Work instruction =
Please reproduce the entries below exactly as they stand, but leave the pictures out.

==== Data listing

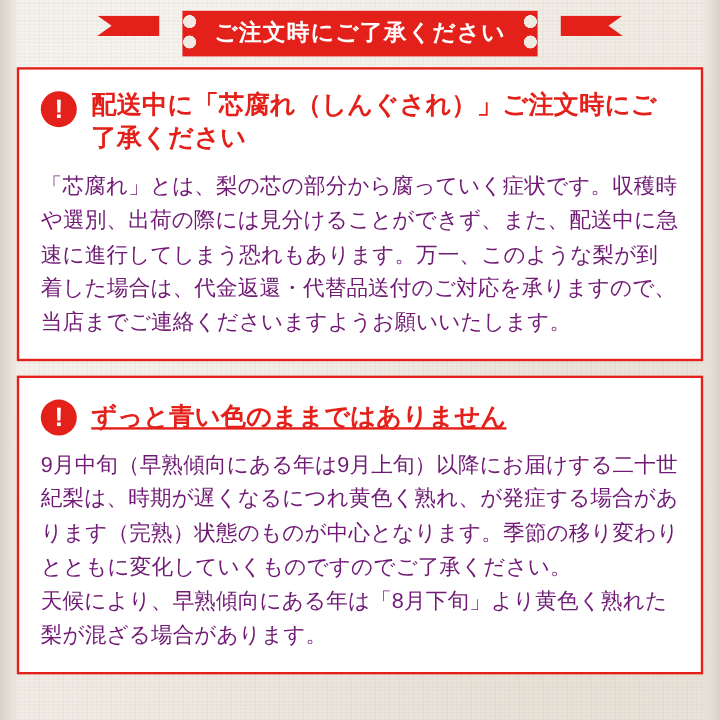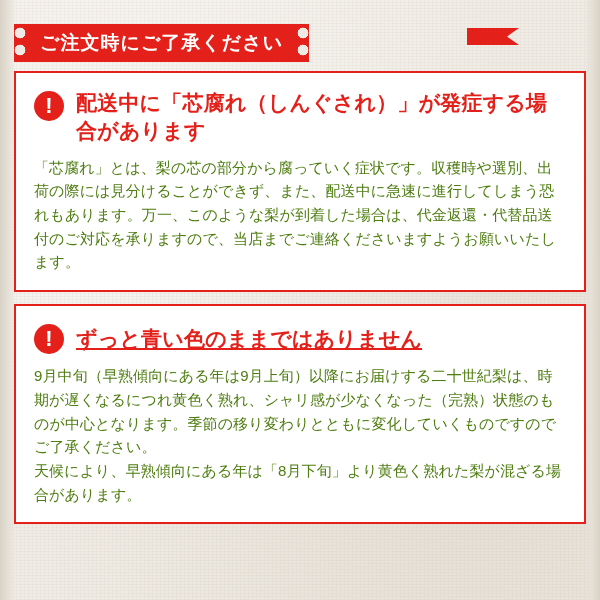--- a/index.html
+++ b/index.html
@@ -53,8 +53,7 @@
     height: 56px;
     display: flex;
     align-items: center;
-    justify-content: flex-start;
-    margin-top: 15px;
+    justify-content: center;
   }
   .ribbon {
     position: relative;

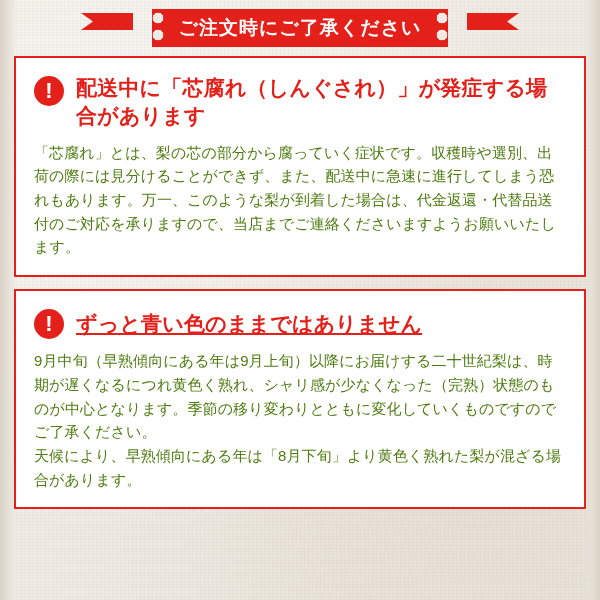--- a/index.html
+++ b/index.html
@@ -151,7 +151,7 @@
   <div class="card">
     <div class="card-head">
       <div class="bang">!</div>
-      <div class="card-title">配送中に「芯腐れ（しんぐされ）」が発症する場合があります</div>
+      <div class="card-title">配送中に「芯腐れ（しんぐされ）」ご注文時にご了承ください</div>
     </div>
     <div class="card-body">
       <p>「芯腐れ」とは、梨の芯の部分から腐っていく症状です。収穫時や選別、出荷の際には見分けることができず、また、配送中に急速に進行してしまう恐れもあります。万一、このような梨が到着した場合は、代金返還・代替品送付のご対応を承りますので、当店までご連絡くださいますようお願いいたします。</p>

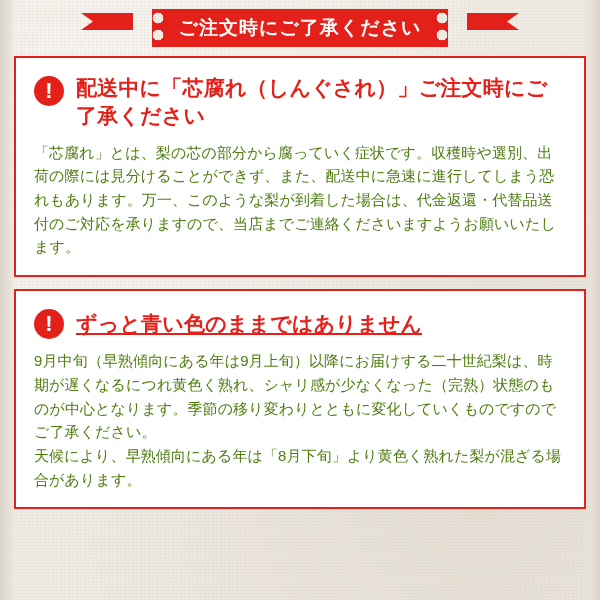--- a/index.html
+++ b/index.html
@@ -126,8 +126,8 @@
   }
   .card-title.single { margin-top: 3px; text-decoration: underline; }
   .card-body {
-    color: #4d7c0f;
-    font-size: 15px;
+    color: #701a75;
+    font-size: 18px;
     line-height: 1.58;
     letter-spacing: 0.1px;
   }

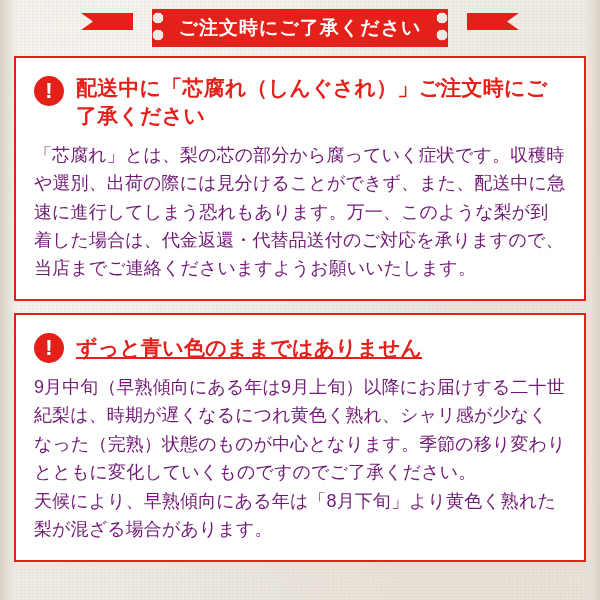--- a/index.html
+++ b/index.html
@@ -164,7 +164,7 @@
       <div class="card-title single">ずっと青い色のままではありません</div>
     </div>
     <div class="card-body">
-      <p style="white-space: pre-line;">9月中旬（早熟傾向にある年は9月上旬）以降にお届けする二十世紀梨は、時期が遅くなるにつれ黄色く熟れ、シャリ感が少なくなった（完熟）状態のものが中心となります。季節の移り変わりとともに変化していくものですのでご了承ください。
+      <p style="white-space: pre-line;">9月中旬（早熟傾向にある年は9月上旬）以降にお届けする二十世紀梨は、時期が遅くなるにつれ黄色く熟れ、が発症する場合があります（完熟）状態のものが中心となります。季節の移り変わりとともに変化していくものですのでご了承ください。
 天候により、早熟傾向にある年は「8月下旬」より黄色く熟れた梨が混ざる場合があります。</p>
     </div>
   </div>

========

Problem solution =
--- a/index.html
+++ b/index.html
@@ -53,8 +53,7 @@
     height: 56px;
     display: flex;
     align-items: center;
-    justify-content: flex-start;
-    margin-top: 15px;
+    justify-content: center;
   }
   .ribbon {
     position: relative;

--- a/index.html
+++ b/index.html
@@ -151,7 +151,7 @@
   <div class="card">
     <div class="card-head">
       <div class="bang">!</div>
-      <div class="card-title">配送中に「芯腐れ（しんぐされ）」が発症する場合があります</div>
+      <div class="card-title">配送中に「芯腐れ（しんぐされ）」ご注文時にご了承ください</div>
     </div>
     <div class="card-body">
       <p>「芯腐れ」とは、梨の芯の部分から腐っていく症状です。収穫時や選別、出荷の際には見分けることができず、また、配送中に急速に進行してしまう恐れもあります。万一、このような梨が到着した場合は、代金返還・代替品送付のご対応を承りますので、当店までご連絡くださいますようお願いいたします。</p>

--- a/index.html
+++ b/index.html
@@ -126,8 +126,8 @@
   }
   .card-title.single { margin-top: 3px; text-decoration: underline; }
   .card-body {
-    color: #4d7c0f;
-    font-size: 15px;
+    color: #701a75;
+    font-size: 18px;
     line-height: 1.58;
     letter-spacing: 0.1px;
   }

--- a/index.html
+++ b/index.html
@@ -164,7 +164,7 @@
       <div class="card-title single">ずっと青い色のままではありません</div>
     </div>
     <div class="card-body">
-      <p style="white-space: pre-line;">9月中旬（早熟傾向にある年は9月上旬）以降にお届けする二十世紀梨は、時期が遅くなるにつれ黄色く熟れ、シャリ感が少なくなった（完熟）状態のものが中心となります。季節の移り変わりとともに変化していくものですのでご了承ください。
+      <p style="white-space: pre-line;">9月中旬（早熟傾向にある年は9月上旬）以降にお届けする二十世紀梨は、時期が遅くなるにつれ黄色く熟れ、が発症する場合があります（完熟）状態のものが中心となります。季節の移り変わりとともに変化していくものですのでご了承ください。
 天候により、早熟傾向にある年は「8月下旬」より黄色く熟れた梨が混ざる場合があります。</p>
     </div>
   </div>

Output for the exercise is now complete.